◆ **Brief**:
What lines in this listing contain the string "based"? Report each one by copying it.

◆ **Data extract**:
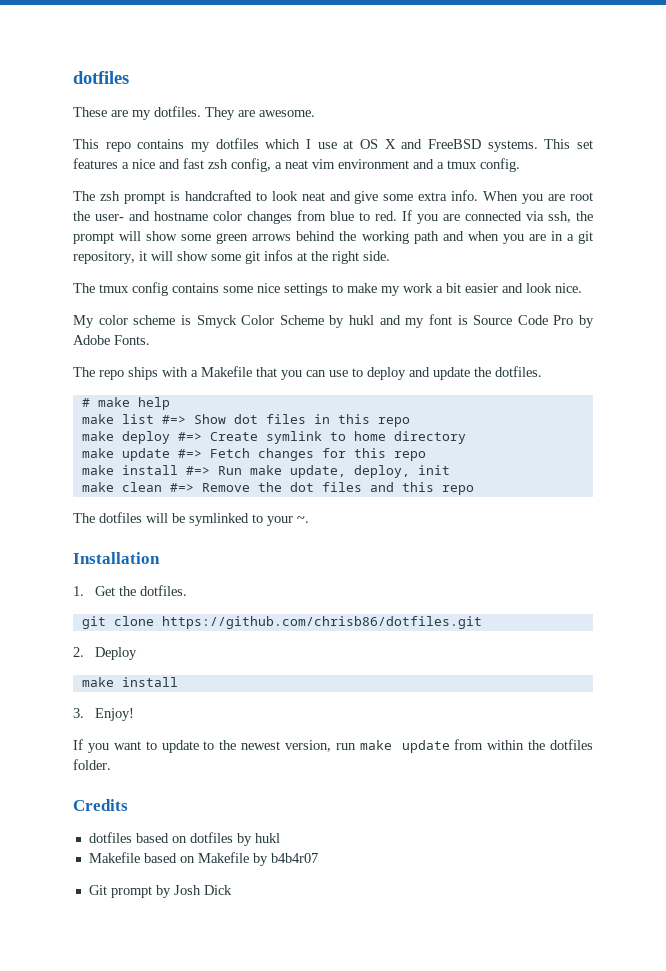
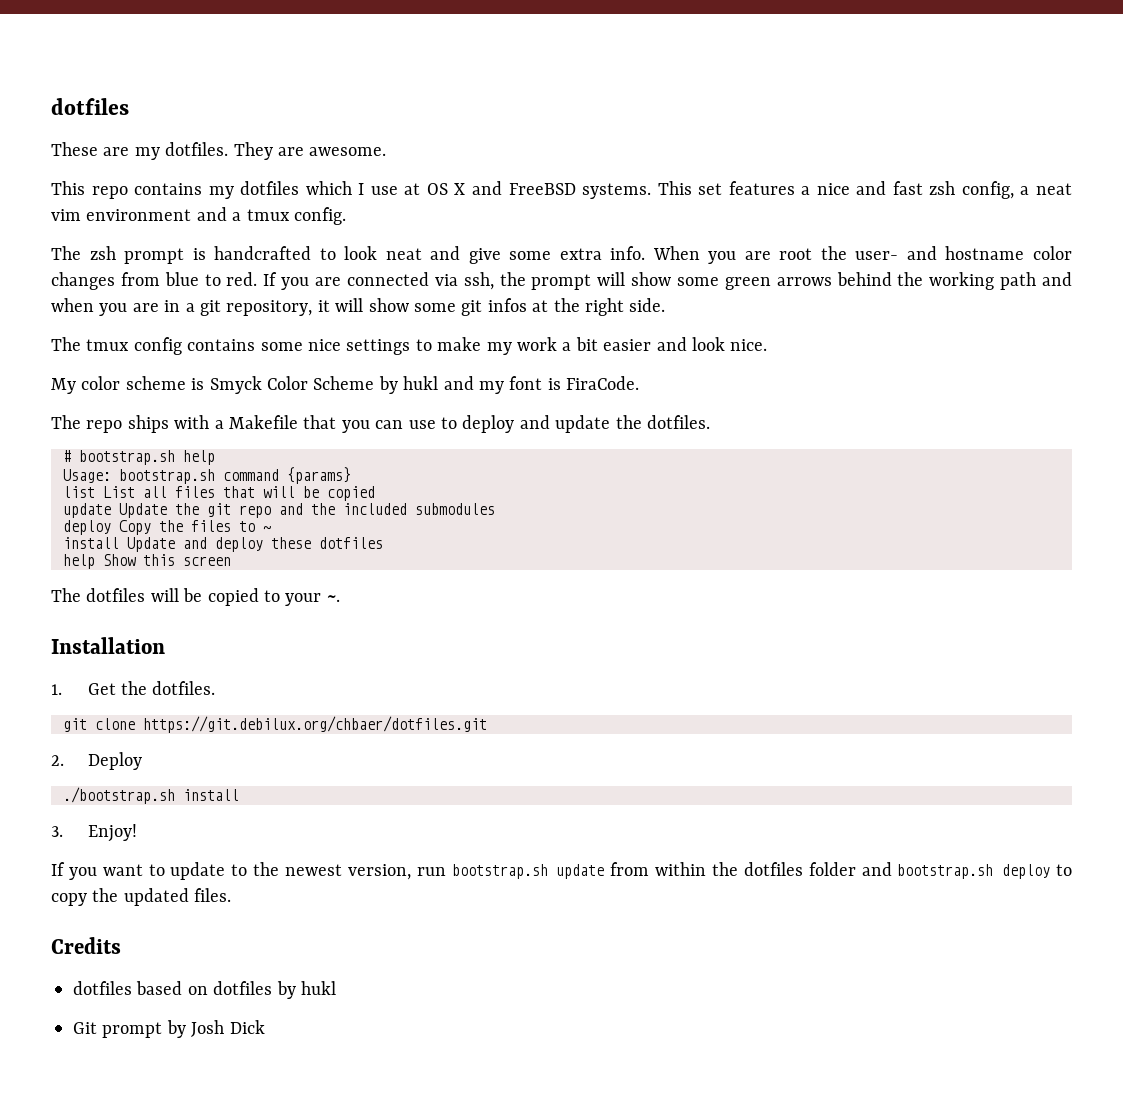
- My color scheme is Smyck Color Scheme by hukl and my font is Source Code Pro by Adobe Fonts.
+ My color scheme is Smyck Color Scheme by hukl and my font is FiraCode.
- # make help
+ # bootstrap.sh help
- make list #=> Show dot files in this repo
- make deploy #=> Create symlink to home directory
- make update #=> Fetch changes for this repo
- make install #=> Run make update, deploy, init
- make clean #=> Remove the dot files and this repo
+ Usage: bootstrap.sh command {params}
+ list List all files that will be copied
+ update Update the git repo and the included submodules
+ deploy Copy the files to ~
+ install Update and deploy these dotfiles
+ help Show this screen
- The dotfiles will be symlinked to your ~.
+ The dotfiles will be copied to your ~.
- git clone https://github.com/chrisb86/dotfiles.git
+ git clone https://git.debilux.org/chbaer/dotfiles.git
  2. Deploy
- make install
+ ./bootstrap.sh install
- If you want to update to the newest version, run make update from within the dotfiles folder.
+ If you want to update to the newest version, run bootstrap.sh update from within the dotfiles folder and bootstrap.sh deploy to copy the updated files.
- Makefile based on Makefile by b4b4r07

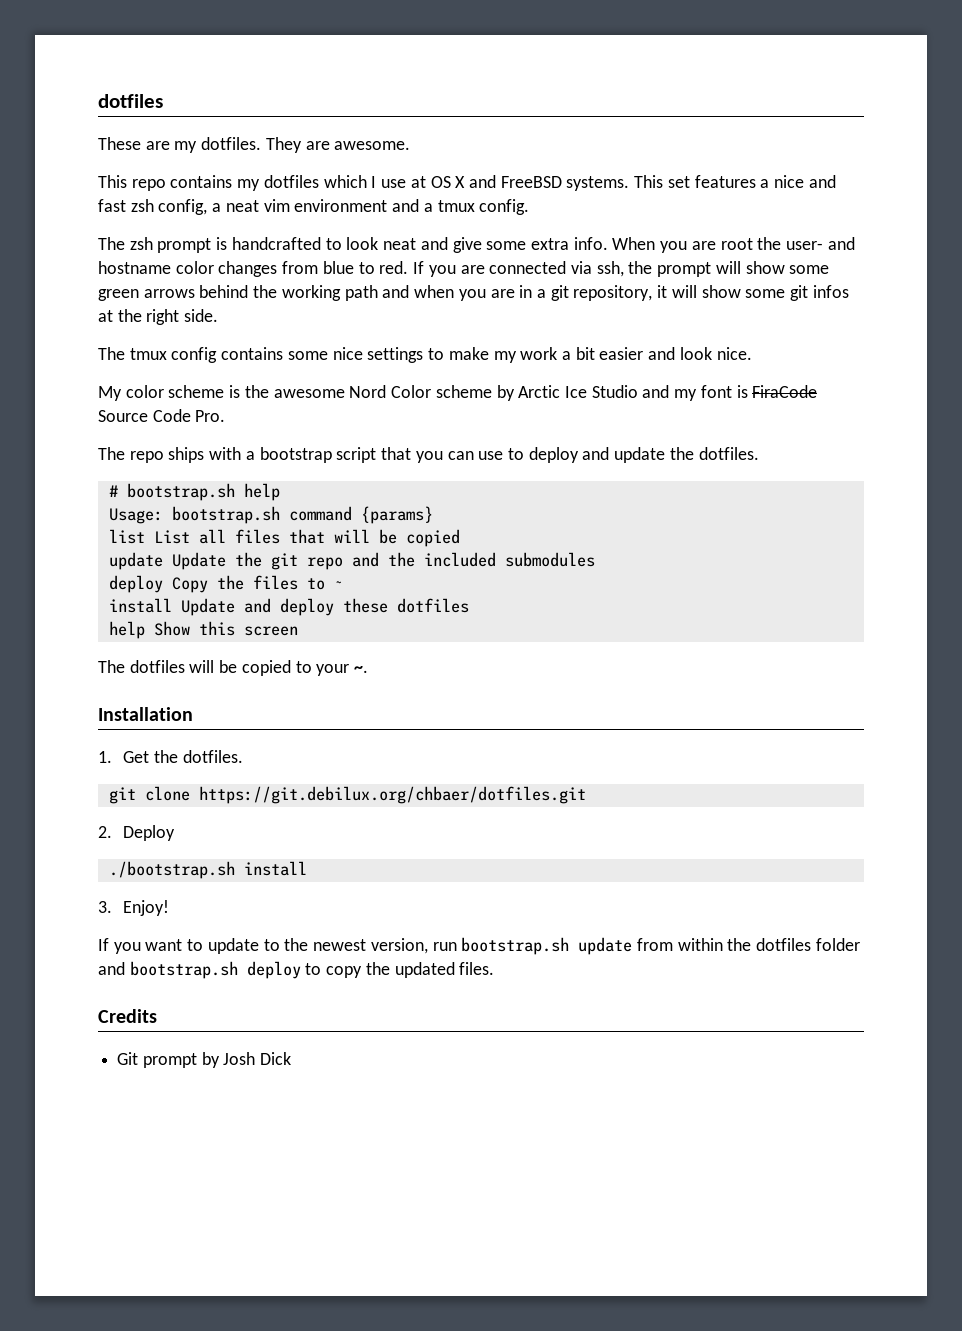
- My color scheme is Smyck Color Scheme by hukl and my font is FiraCode.
+ My color scheme is the awesome Nord Color scheme by Arctic Ice Studio and my font is FiraCode Source Code Pro.
- The repo ships with a Makefile that you can use to deploy and update the dotfiles.
+ The repo ships with a bootstrap script that you can use to deploy and update the dotfiles.
- dotfiles based on dotfiles by hukl

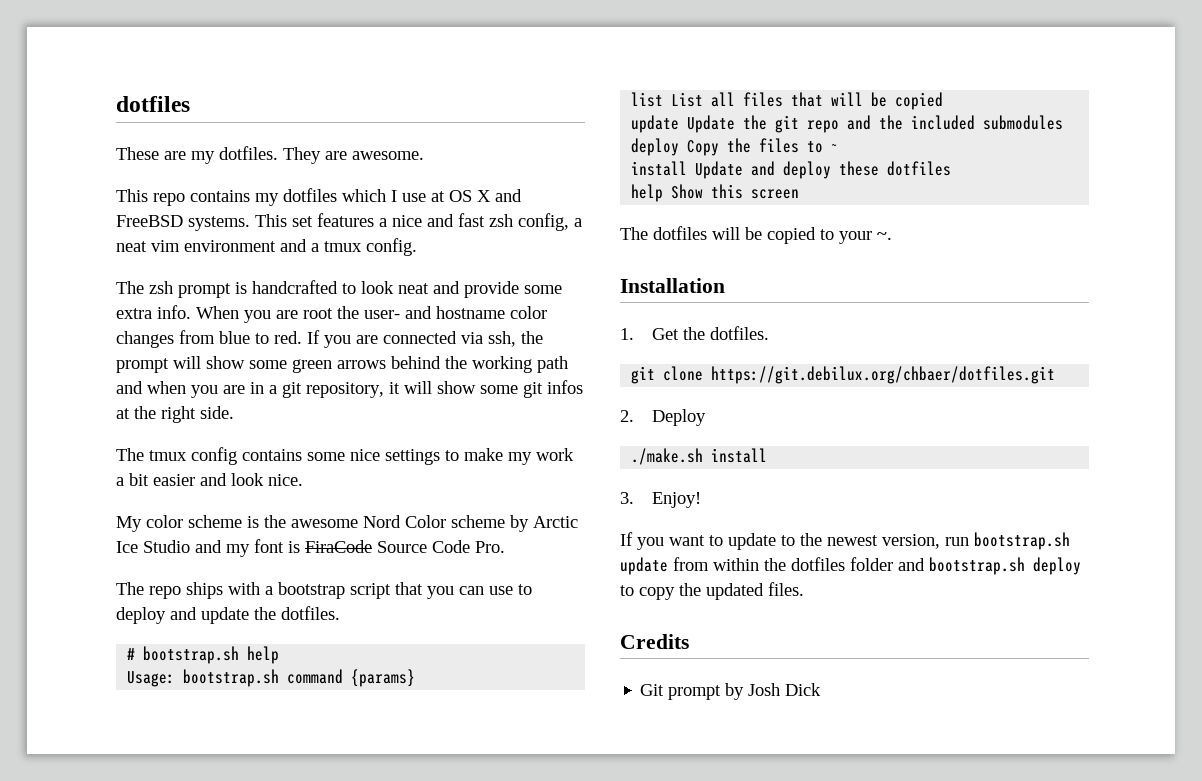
- The zsh prompt is handcrafted to look neat and give some extra info.
+ The zsh prompt is handcrafted to look neat and provide some extra info.
- ./bootstrap.sh install
+ ./make.sh install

◆ **Exercise solution**:
- Makefile based on Makefile by b4b4r07
- dotfiles based on dotfiles by hukl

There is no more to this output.